Location: Plant Physiology and Genetics ResearchTitle: Putting mechanisms into crop production models) Author
Submitted to: Plant Cell and Environment
Publication Type: Peer reviewed journal
Publication Acceptance Date: 1/10/2012
Publication Date: 5/22/2013
Citation: Boote, K.J., Jones, J.W., White, J.W., Asseng, S., Lizaso, J. 2013. Putting mechanisms into crop production models. Plant Cell and Environment. 36(9):1658-1672. Interpretive Summary: In agriculture, one often seeks to predict the potential effects of weather, soil conditions and crop management on crop development, yield or other aspects of crop production, including possible impacts of crop production of the environment. Computer-based crop simulation models predict how processes affecting growth, water use and nitrogen use affect crops. A brief history of crop simulation is given, with emphasis on the level of detail used to describe key plant processes. These models have developed over the past 20-30 years, but they have not been sufficiently tested for responses to climate change factors of temperature and atmospheric CO2, despite an increasing amount of recent new data. Often, lack of resources has limited efforts to improve the realism of the described mechanisms as well as testing of the models for responses to CO2 and temperature. Improvements are needed in the prediction of transpiration response to CO2, in effects of high temperatures on time of events such as flowering and maturity, and in describing root growth and nutrient uptake. Because the crop models consider a wide range of processes and environmental factors throughout a crop’s life cycle, the models have excellent potential to help researcher’s link information from genetics to plant performance. The paper provides a timely review of the development of crop models and suggests avenues for model improvement and for novel applications that could further improve how crop models are used. If acted upon, the suggestions could bring widespread improvements in crop models and how they are used, bringing multiple benefits to producers in terms of more robust cultivars and better strategies to deal with problems such as climatic uncertainty.
Technical Abstract: Crop simulation models dynamically predict processes of carbon, nitrogen, and water balance on daily or hourly time-steps to the point of predicting yield and production at crop maturity. A brief history of these models is reviewed, and their level of mechanism for assimilation and respiration, ranging from hourly leaf-to-canopy assimilation to daily radiation-use-efficiency is discussed. These models have developed over the past 20-30 years and have not been sufficiently tested for responses to climate change factors of temperature and CO2, despite an increasing amount of recent new data. There is inertia as well as insufficient resources focused on improving the mechanisms in these models or the testing of the models for responses to CO2 and temperature.
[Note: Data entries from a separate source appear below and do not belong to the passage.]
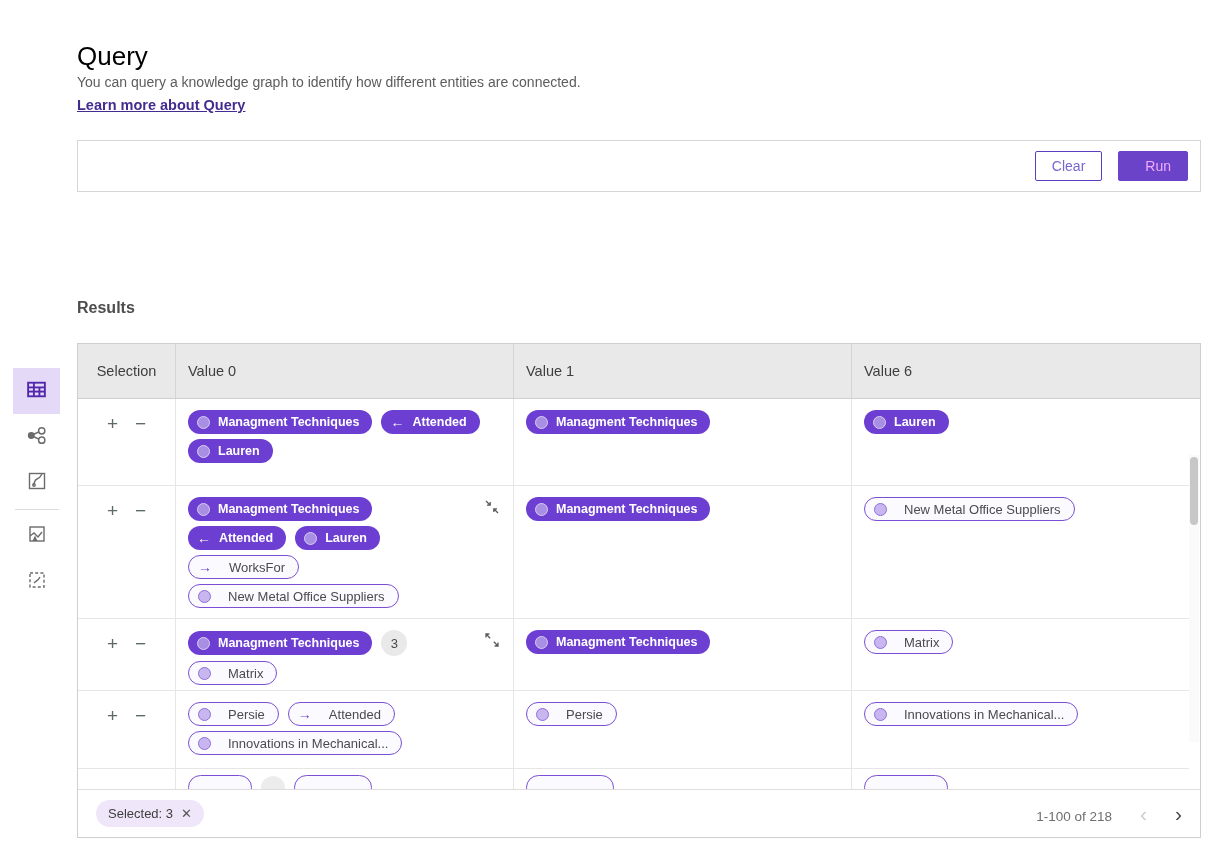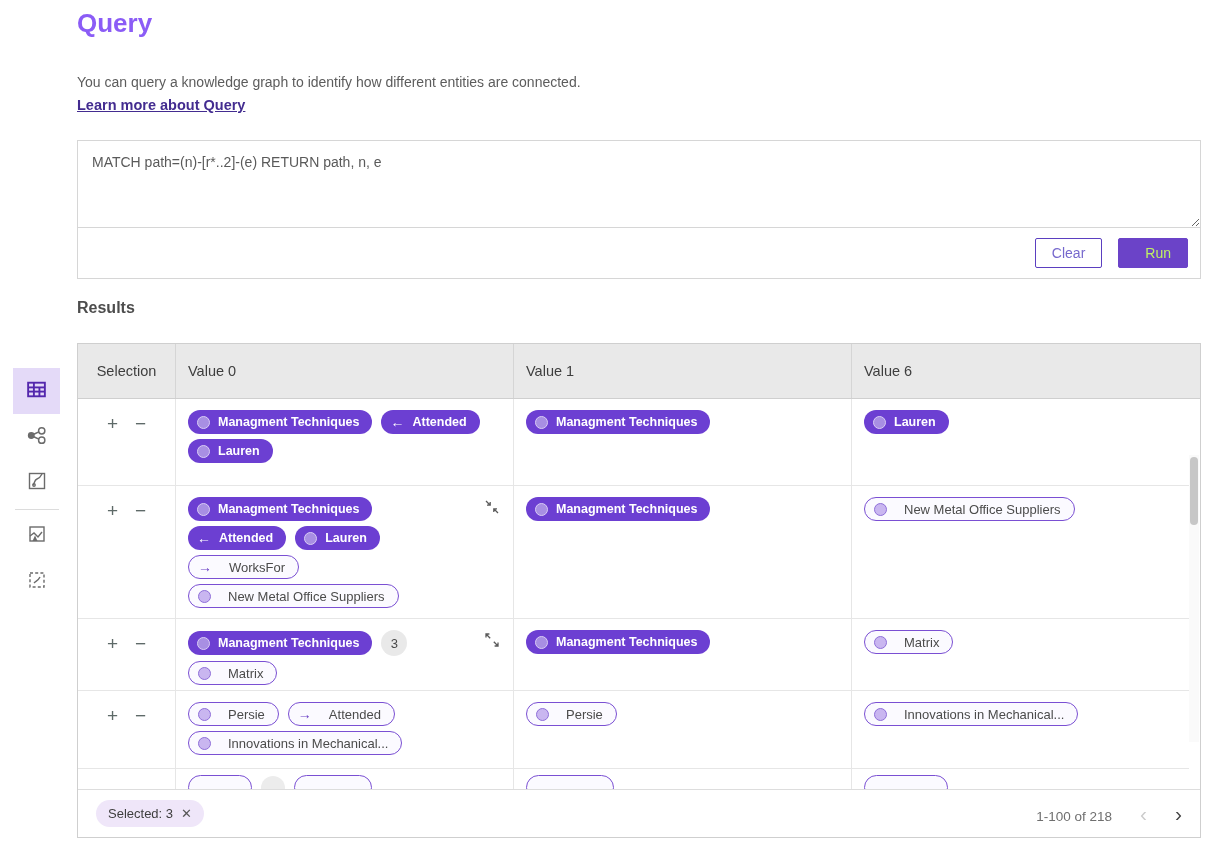--- a/index.html
+++ b/index.html
@@ -7,7 +7,7 @@
   .page { position:relative; width:1208px; height:851px; background:#fff; }
 
   
-  .page-title { position:absolute; left:77px; top:8px; font-size:26px; font-weight:700; color:#8b5cf6; }
+  .page-title { position:absolute; left:77px; top:41px; font-size:26px; font-weight:400; color:#000000; }
   .page-desc  { position:absolute; left:77px; top:74px; font-size:14px; color:#5c5c5c; }
   .learn-link { position:absolute; left:77px; top:97px; font-size:14.5px; font-weight:700; color:#432c90; text-decoration:underline; cursor:pointer; }
 

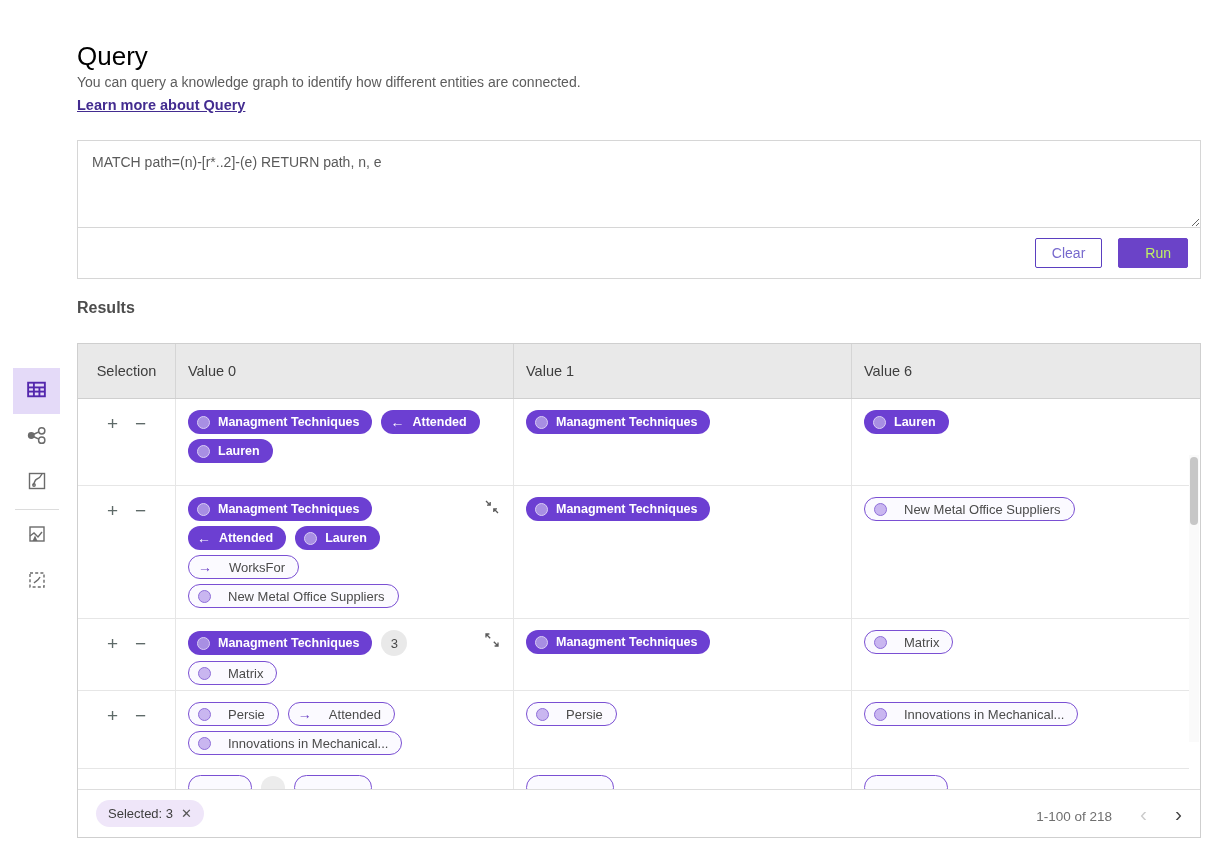--- a/index.html
+++ b/index.html
@@ -92,7 +92,6 @@
 
 
   <div class="query-panel">
-    <textarea class="query-input" spellcheck="false" style="">MATCH path=(n)-[r*..2]-(e) RETURN path, n, e</textarea>
     <div class="query-actions">
       <button class="btn btn-clear">Clear</button>
       <button class="btn btn-run">Run</button>

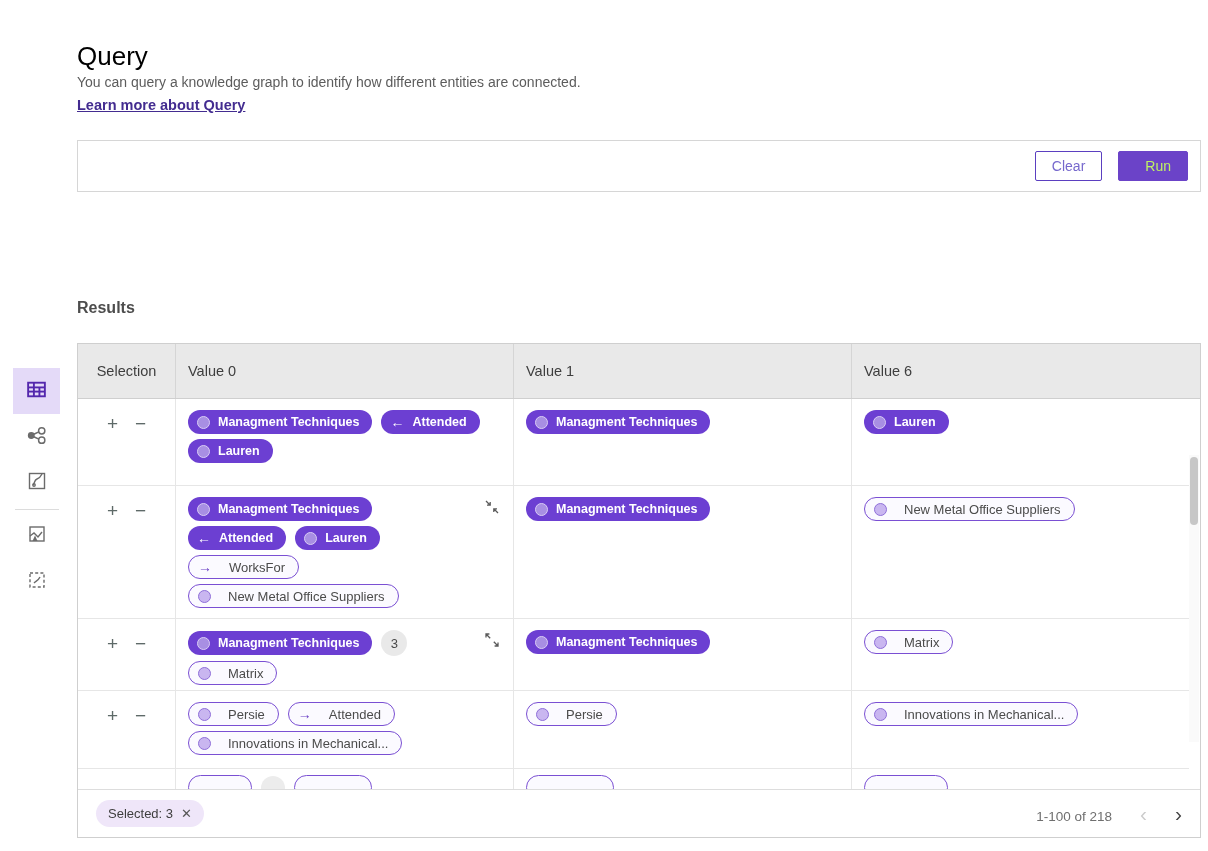--- a/index.html
+++ b/index.html
@@ -23,7 +23,7 @@
   .query-actions { display:flex; justify-content:flex-end; gap:16px; padding:10px 12px; }
   .btn { font-family:"Liberation Sans", sans-serif; font-size:14px; padding:6px 16px; border-radius:2px; cursor:pointer; }
   .btn-clear { background:#fff; border:1px solid #5b3fc0; color:#7668cd; }
-  .btn-run   { background:#6b43c8; border:1px solid #6b43c8; color:#bef264;padding-left:26px; }
+  .btn-run   { background:#6b43c8; border:1px solid #6b43c8; color:#f0abfc;padding-left:26px; }
 
   
   .results-title { position:absolute; left:77px; top:299px; font-size:16px; font-weight:700; color:#4d4d4d; }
Improvements are needed in the prediction of transpiration response to CO2, in elevated temperature effects on phenology and reproductive fertility, and in simulation of root growth and nutrient uptake under stressful edaphic conditions. Because the crop models integrate over multiple processes throughout the full season and already consider environmental factors, the models have excellent potential as tools to link to genes and QTL markers, thus being useful for predicting and understanding why genotype by environment effects occur.